* [Exercise details] Here are the records. Write out exactly the lines between the one holding "background: #fef9c3 ->" and the one holding "font-family: none ->", inclusive.
───── Source material ─────
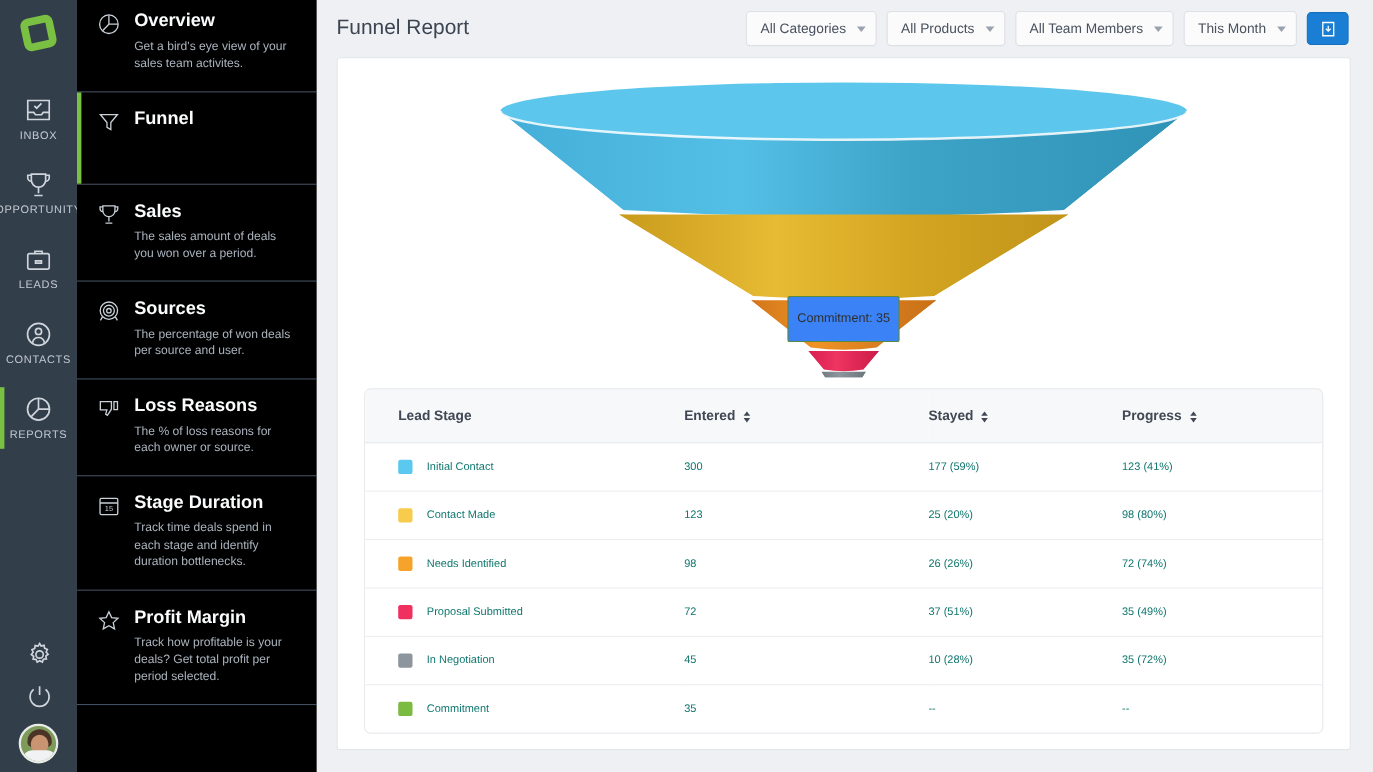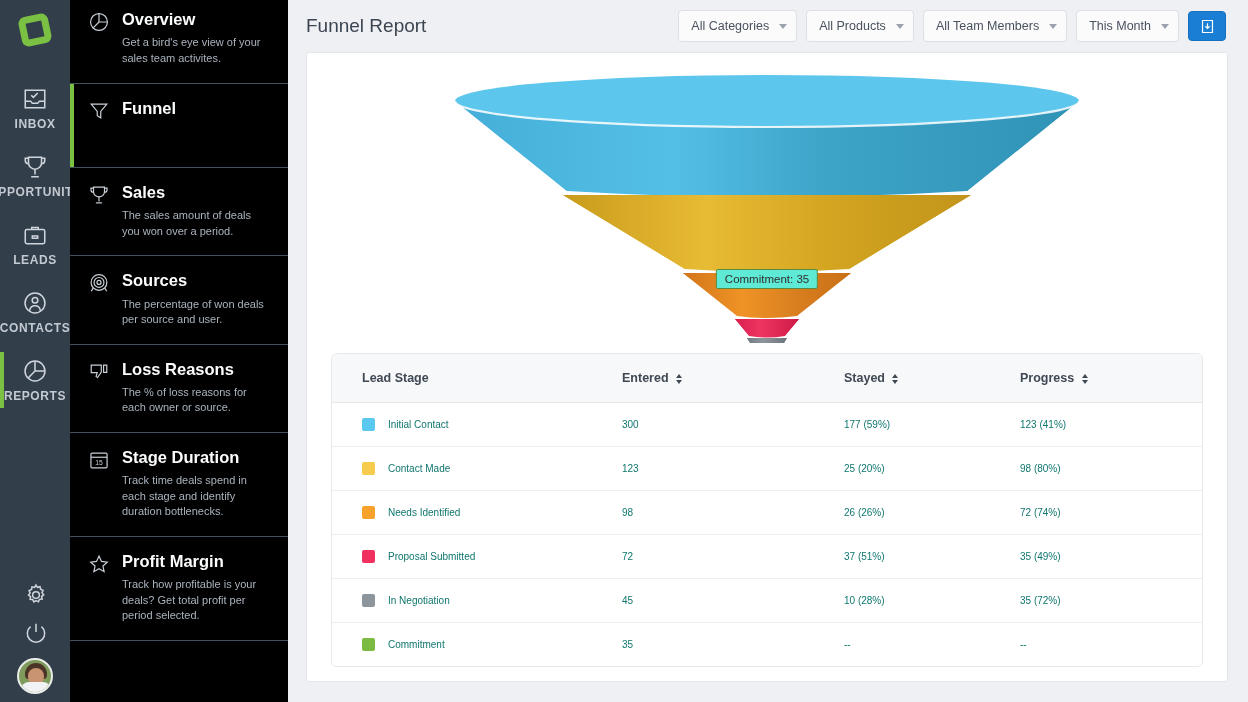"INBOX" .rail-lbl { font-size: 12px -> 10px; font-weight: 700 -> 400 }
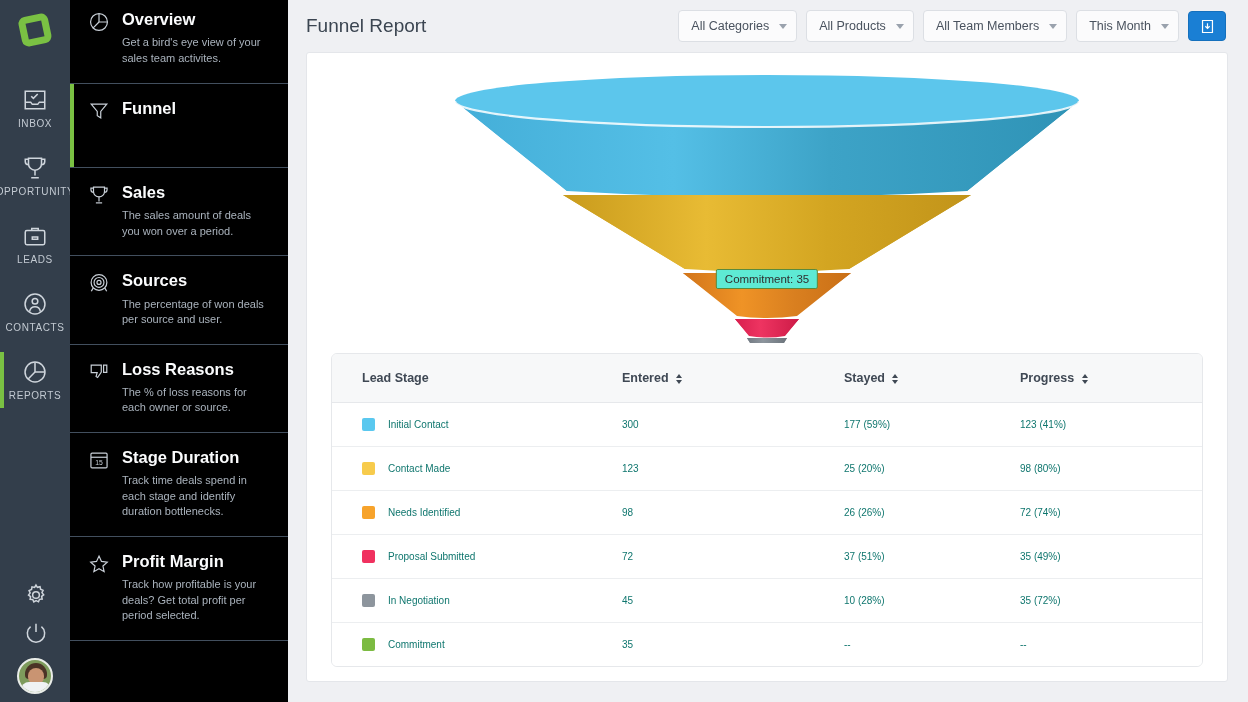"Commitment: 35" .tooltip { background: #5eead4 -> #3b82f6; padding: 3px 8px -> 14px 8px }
─────
───── Source material ─────
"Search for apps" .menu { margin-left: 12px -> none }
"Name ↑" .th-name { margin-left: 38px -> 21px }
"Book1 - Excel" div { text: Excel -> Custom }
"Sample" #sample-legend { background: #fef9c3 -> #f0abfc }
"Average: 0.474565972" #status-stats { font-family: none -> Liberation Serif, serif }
─────
───── Source material ─────
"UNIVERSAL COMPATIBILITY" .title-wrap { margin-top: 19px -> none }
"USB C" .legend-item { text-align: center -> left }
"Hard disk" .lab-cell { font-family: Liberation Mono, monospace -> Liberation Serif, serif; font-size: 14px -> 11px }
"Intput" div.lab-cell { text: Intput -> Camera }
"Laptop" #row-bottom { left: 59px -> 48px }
─────
* [Reply to the task]
"Sample" #sample-legend { background: #fef9c3 -> #f0abfc }
"Average: 0.474565972" #status-stats { font-family: none -> Liberation Serif, serif }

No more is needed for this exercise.